Impact of Massachusetts healthcare reform on access to care and health outcomes

Saturday, October 10, 2015: 9:20 AM
Jade Scangarello, B.S. , Economics, Bentley University, Waltham, MA
Dhaval Dave, Ph.D. , Economics, Bentley University & National Bureau of Economic Research, Waltham, MA
Over the past few years, there has been heated debate involving the Affordable Care Act (ACA) being placed into law in 2010 and its consequences on the number of uninsured and their health status. In order to inform the potential effects of the ACA, the following study will draw lessons from the 2006 Massachusetts Healthcare Reform, upon which the ACA was modeled, and assess the effects of this reform on insurance status, access to healthcare, and health outcomes. This study also provides valuable input towards a comprehensive assessment of the MA Healthcare Reform to date.

The analyses are based on multiple waves of the Behavioral Risk Factor Surveillance System (BRFSS), spanning 2003-2013, a period which enveloped the implementation of the reform. The BRFSS is a large-scale nationally-representative survey of individuals conducted by the Centers for Disease Control and Prevention (CDC).  The dataset yields information on over 3.3 million individuals surveyed over the sample period.  Three broad categories of outcomes are considered relating to 1) insurance status; 2) healthcare access; and 3) physical and mental health outcomes.   Estimates are based on difference-in-differences (DD) models, which compare MA against an array of counterfactual control states before and after the reform, controlling for a rich set of individual characteristics in addition to unobserved state-level differences and national trends through state and time fixed effects.
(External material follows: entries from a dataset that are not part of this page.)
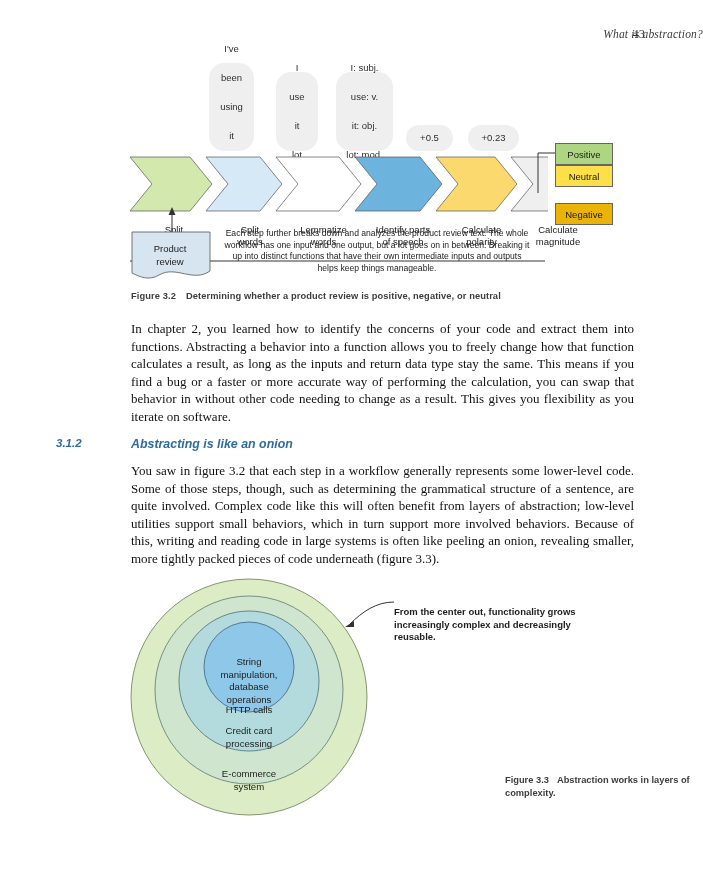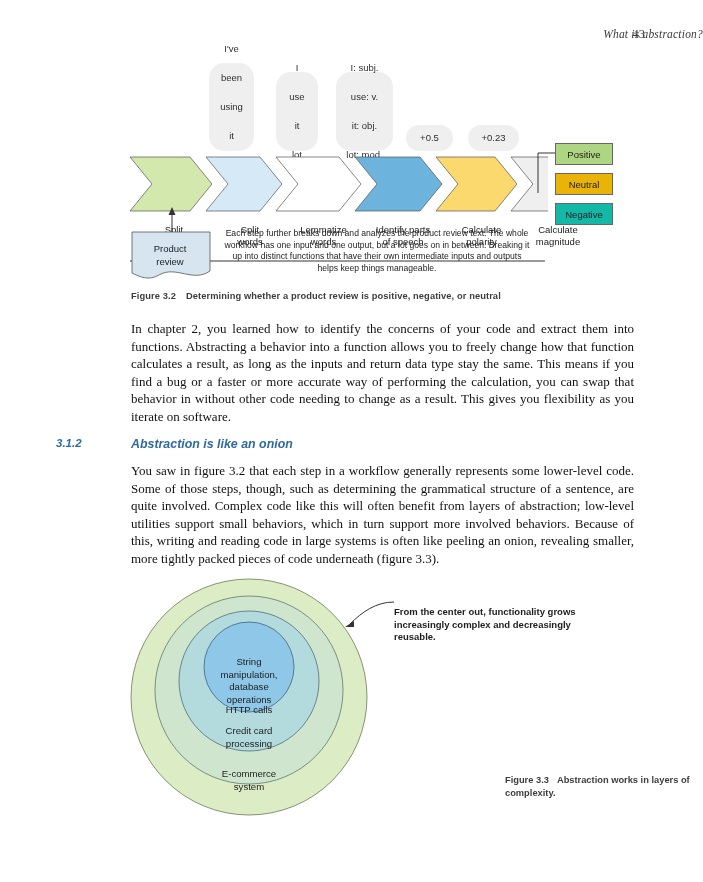"Neutral" div.statbox { background: #eab308 -> #fde047; top: 118px -> 110px }
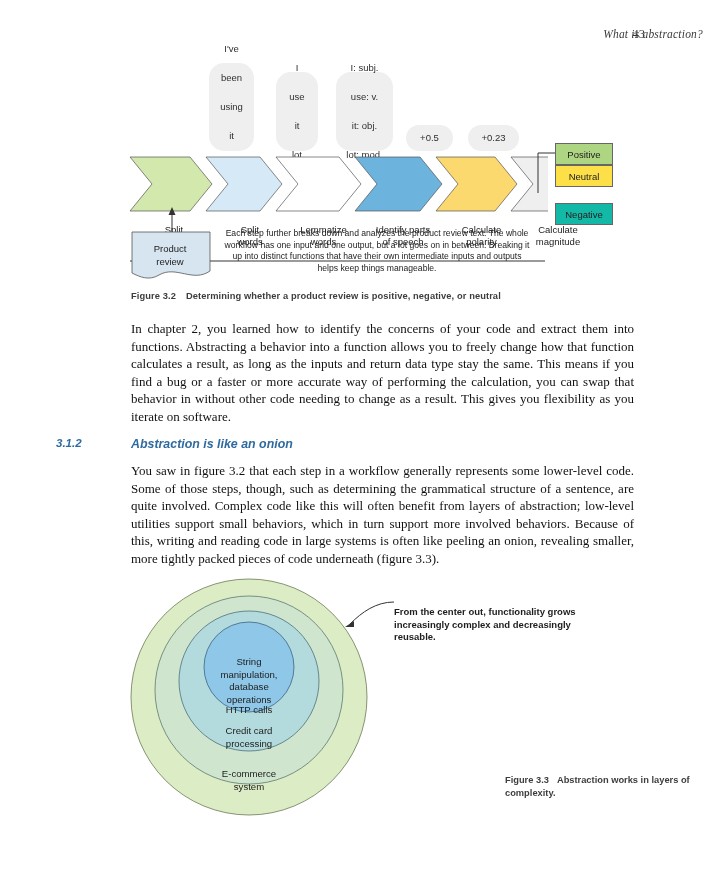"Negative" div.statbox { background: #14b8a6 -> #eab308 }
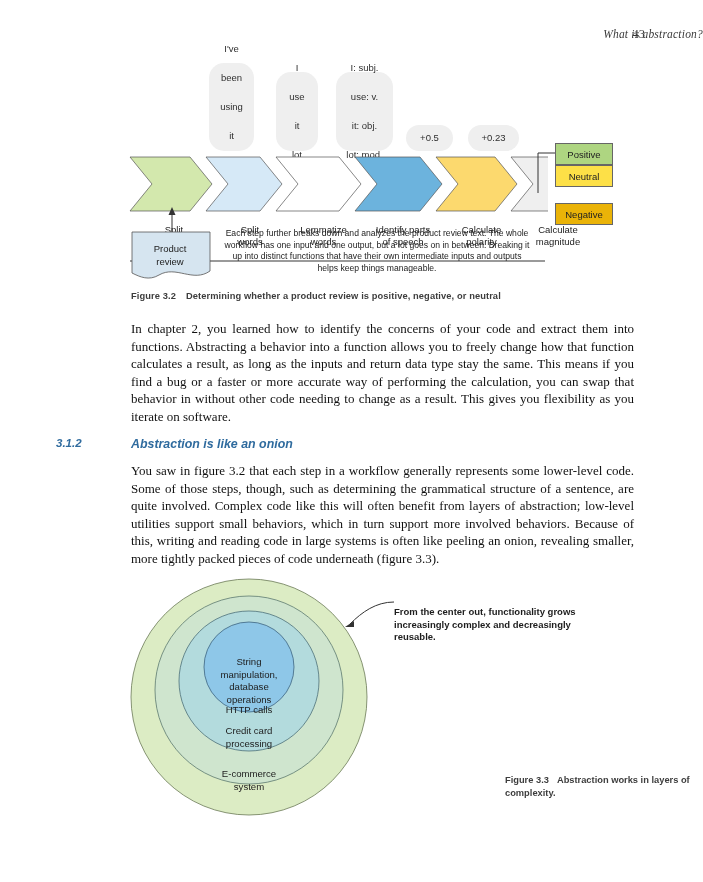"Abstraction is like an onion" span.sec-title { text: Abstraction -> Abstracting }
These estimates suggest that the healthcare reform in MA significantly reduced the rate of uninsurance by 3-4 percentage points relative to control states.  This increase in coverage also improved healthcare access, such that fewer individuals in MA reported forgoing needed medical care due to cost reasons.  Healthcare reform in MA is also associated with improvements in both physical and mental health, though these effects are small and imprecisely estimated.  This latter result is likely due to insurance and coverage affecting health outcomes in a cumulative manner and with some time lag; thus, stronger identifiable results on health may take time to materialize.  These estimates have implications for how the Affordable Care Act (ACA) may also potentially impact measures of insurance coverage, healthcare access, and health for the country as a whole.  Given that the ACA was partly modeled after the MA reform, we draw on our estimates for MA to project the effects of the ACA on outcomes related to access and health.